Forage Focus: Using Drought-stressed Forages - Rory Lewandowski, Extension Educator, Ag/NR Athens County

During periods of drought such as we have experienced this growing season, many of our forages may accumulate nitrates in high concentrations. Feeding forages high in nitrates to livestock can cause health problems, and, in severe cases, result in animal death.

Most forage plants take up nitrogen from the soil in the nitrate form and under normal growing conditions quickly convert it in a progression to nitrite, ammonia and finally plant proteins and other nitrogenous compounds. However, when normal plant growth is slowed down or stopped, as we see in drought conditions, the plant will continue to uptake nitrate but the conversion to other forms does not take place and so nitrates accumulate in the plant.

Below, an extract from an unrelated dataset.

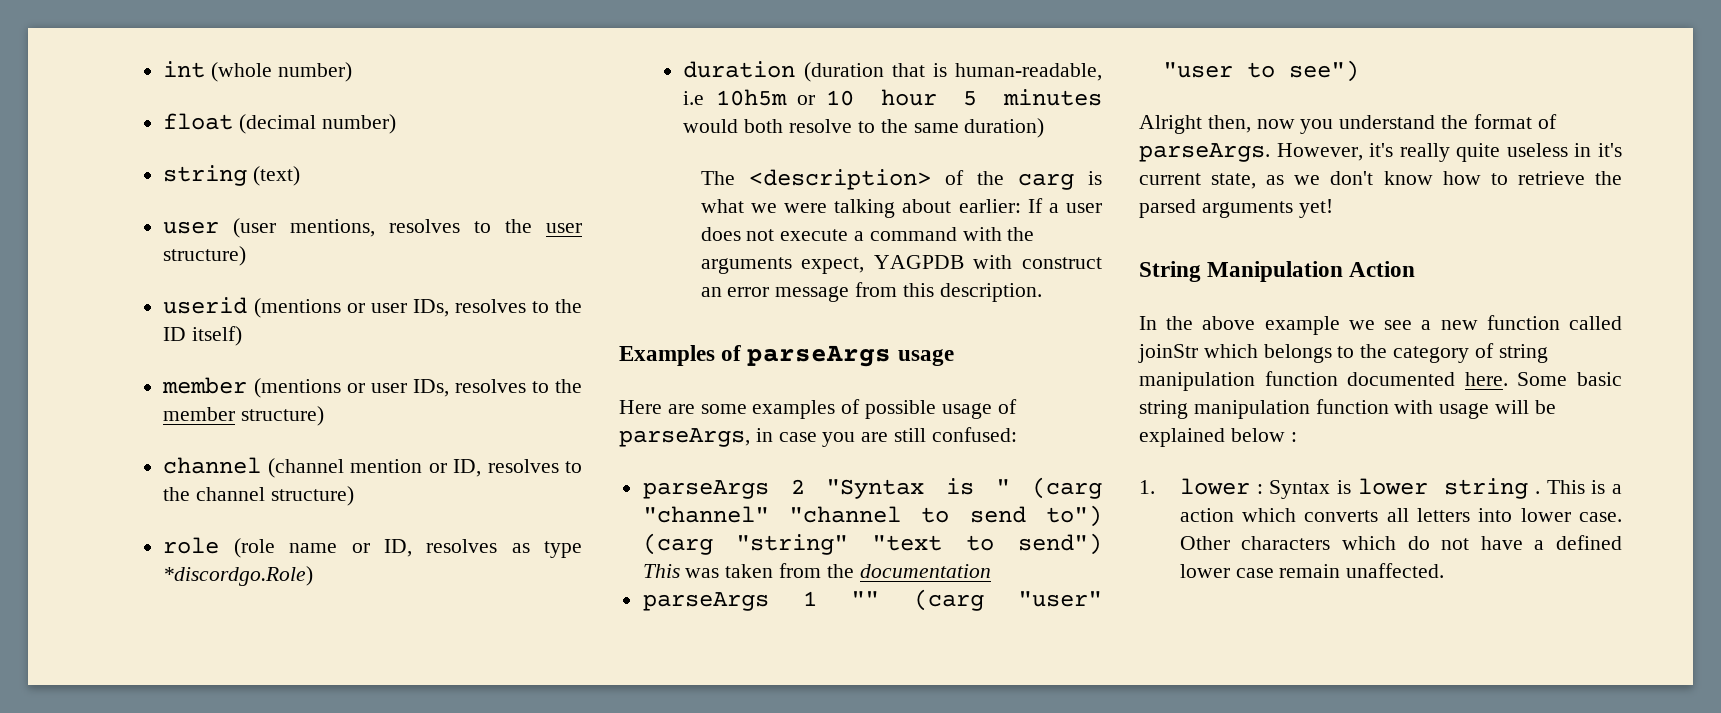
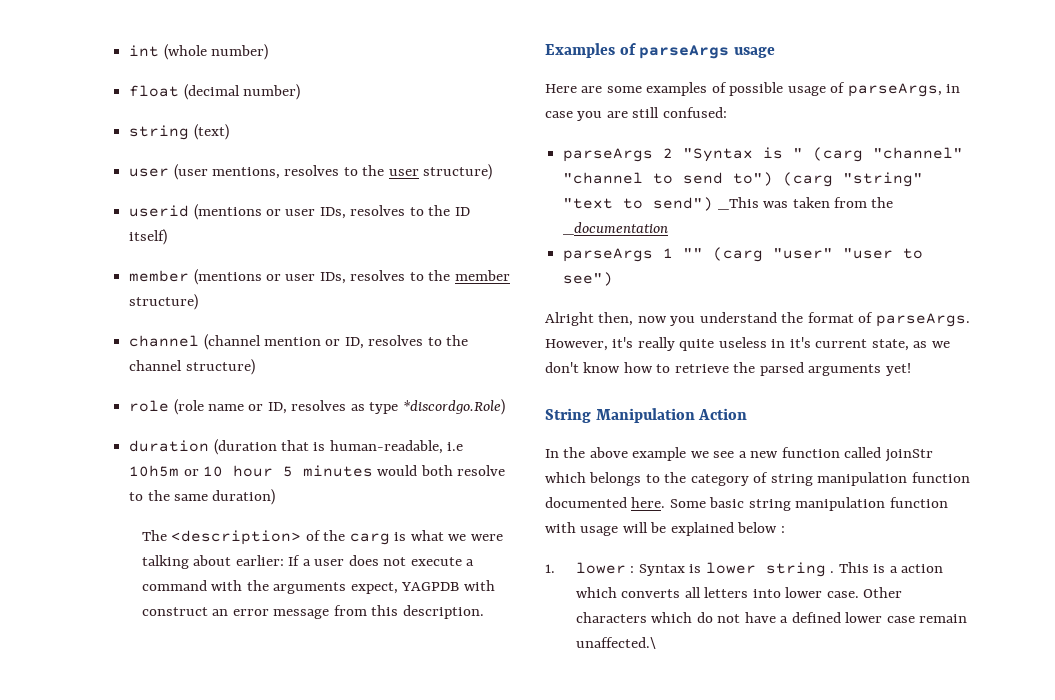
- parseArgs 2 "Syntax is " (carg "channel" "channel to send to") (carg "string" "text to send") This was taken from the documentation
+ parseArgs 2 "Syntax is " (carg "channel" "channel to send to") (carg "string" "text to send") _This was taken from the _documentation
- Other characters which do not have a defined lower case remain unaffected.
+ Other characters which do not have a defined lower case remain unaffected.\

Plants do not accumulate nitrates at equal levels. There are certain plants that are more likely to accumulate nitrates. Some of these plants include: sorghum, corn, oats, sudangrass, millet, turnips, and even orchardgrass and fescue. Among these species, we generally associate the annual forages with accumulating higher nitrate levels than the perennial grasses. Certain weed species such as pigweed and lambsquarter will also accumulate nitrates in high levels. The degree to which even these listed plants accumulate nitrates is influenced by nitrogen fertilization prior to a drought. In other words, pastures or fields fertilized with nitrogen are more likely to see nitrate accumulations at high levels compared to non-fertilized situations.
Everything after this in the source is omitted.